78-latek nie ukrywa, że chciałby wreszcie skonfrontować się z córką, która z dnia na dzień się od niego odsunęła. "Chciałbym, żebyśmy mogli usiąść i porozmawiać. Chciałbym, żebyśmy mogli przegadać to, co nas poróżniło..." - wyznał mężczyzna.

Dodatkowo ojciec Markle twierdzi, że mieli świetne relacje, zanim Meghan poznała Harry’ego i stała się częścią rodziny królewskiej. Jej awans społeczny wywrócił ich świat do góry nogami.

"Przez całe życie byliśmy sobie bardzo bliscy. Od szóstej klasy mieszkała ze mną. Byłem przy niej w trakcie liceum i studiów... Kochała mnie, byłem jej bohaterem i nagle zostałem porzucony - żali się i kontynuuje: Czy warto mnie odrzucać do końca życia? Odmówić wnukom dziadka? Czy warto pozbywać się ojca?" - skomentował.

Brat Meghan Markle jest na nią zły?

Brat Meghan Markle bardziej kategorycznie ocenia jej postępowanie i obnosi się ze swoim wzburzeniem. Nie może wówczas zrozumieć, dlaczego Meghan potraktowała w ten sposób ojca, bez którego nie byłaby w tym miejscu, w którym jest obecnie, bo nie byłoby jej stać na elitarną szkołę i inne przyjemności.

Thomas Markle Junior uważa bowiem, że ciężka praca ich ojca i miłość, którą żywił do córki sprawiły, że nie żałował jej niczego i chciał, by jak najlepiej się wykształciła.

"Pewnego dnia Meghan zda sobie sprawę, że straciła naprawdę dobrą rodzinę. Chodzi mi o to, że cały czas jesteśmy razem bez względu na wszystko i nie da się tego wycenić. Tata nic nie zrobił, a ona po prostu obudziła się pewnego dnia w nowym świecie i zdecydowała, że ​nie ma rodziny" - skonkludował brat księżnej Sussex.

Siostra Meghan wyznała prawdę. Jej siostra nie kocha Harry’ego?
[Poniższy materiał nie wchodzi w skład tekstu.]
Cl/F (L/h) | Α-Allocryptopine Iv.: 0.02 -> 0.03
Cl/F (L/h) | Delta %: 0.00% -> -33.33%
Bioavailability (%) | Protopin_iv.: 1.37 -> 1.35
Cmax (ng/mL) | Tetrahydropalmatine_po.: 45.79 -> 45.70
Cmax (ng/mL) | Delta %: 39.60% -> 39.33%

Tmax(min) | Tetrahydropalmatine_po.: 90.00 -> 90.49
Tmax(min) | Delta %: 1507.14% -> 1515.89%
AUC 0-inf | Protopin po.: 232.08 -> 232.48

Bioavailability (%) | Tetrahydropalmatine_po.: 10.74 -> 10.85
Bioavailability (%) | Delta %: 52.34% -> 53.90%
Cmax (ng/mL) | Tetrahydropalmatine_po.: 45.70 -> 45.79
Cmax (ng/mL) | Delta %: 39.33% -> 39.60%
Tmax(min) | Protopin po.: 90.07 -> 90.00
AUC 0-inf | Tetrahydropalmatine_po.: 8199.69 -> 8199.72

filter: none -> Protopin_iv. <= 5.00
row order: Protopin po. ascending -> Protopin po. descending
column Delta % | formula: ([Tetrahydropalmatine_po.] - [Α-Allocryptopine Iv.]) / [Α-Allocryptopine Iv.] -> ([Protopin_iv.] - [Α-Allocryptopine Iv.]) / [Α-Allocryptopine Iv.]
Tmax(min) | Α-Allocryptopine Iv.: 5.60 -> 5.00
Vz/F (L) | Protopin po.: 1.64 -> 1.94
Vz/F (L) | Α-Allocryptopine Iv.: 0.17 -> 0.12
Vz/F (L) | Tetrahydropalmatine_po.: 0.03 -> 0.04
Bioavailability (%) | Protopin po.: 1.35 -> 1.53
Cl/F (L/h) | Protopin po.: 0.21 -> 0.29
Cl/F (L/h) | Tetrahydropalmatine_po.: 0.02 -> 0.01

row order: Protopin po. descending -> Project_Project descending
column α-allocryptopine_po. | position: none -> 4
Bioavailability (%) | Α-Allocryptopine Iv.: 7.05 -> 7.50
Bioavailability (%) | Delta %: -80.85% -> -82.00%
Siostra Meghan Markle postanowiła wspomnieć w wywiadzie moment, w którym Meghan przekazała najbliższym wieść o tym, że poznała brytyjskiego arystokratę wywodzącego się z rodziny królewskiej. Wówczas nie skupiła się na opisywaniu charakteru i osobowości księcia Harry’ego, a pochwaliła się tym, że "poznała księcia" - jakby to jego pochodzenie było dla niej największym atutem mężczyzny.

Nie powiedziała: "Tatusiu, poznałam wspaniałego człowieka, który jest naprawdę interesujący i chcę go lepiej poznać", tylko: "Poznałam księcia" - wspomina z pogardą Samantha Markle.

Siostra Meghan krytycznie oceniła jej zachowanie, uznając, że Meghan obrosła w piórka i zapomniała o tym, kim była przed poślubieniem Harry’ego.

"Najwyraźniej w swoim umyśle musiała nadmuchać to, kim jest, aby wzbudzić fałszywy podziw i zostać zaakceptowaną przez członków rodziny królewskiej. Zamiast powiedzieć: "Spójrz, bardzo ciężko pracowałam, moja rodzina pochodzi z wyższej klasy średniej. Tata umieszczał mnie w najlepszych szkołach, robił, co mógł, kochał mnie i poświęcał się i za to jestem mu wdzięczna". Zamiast tego zaangażowała się w samouwielbienie i wykluczyła wszystkich innych, jakby żyła w próżni" - skwitowała 58-latka.

Zobacz też:

Czarne chmury nad Meghan Markle. Rodzina zwarła szyki i chce ją upokorzyć tuż przed koronacją Karola III!

Meghan Markle podpisała umowę z William Morris Endeavor. Czy to oznacza jej powrót do Hollywood? 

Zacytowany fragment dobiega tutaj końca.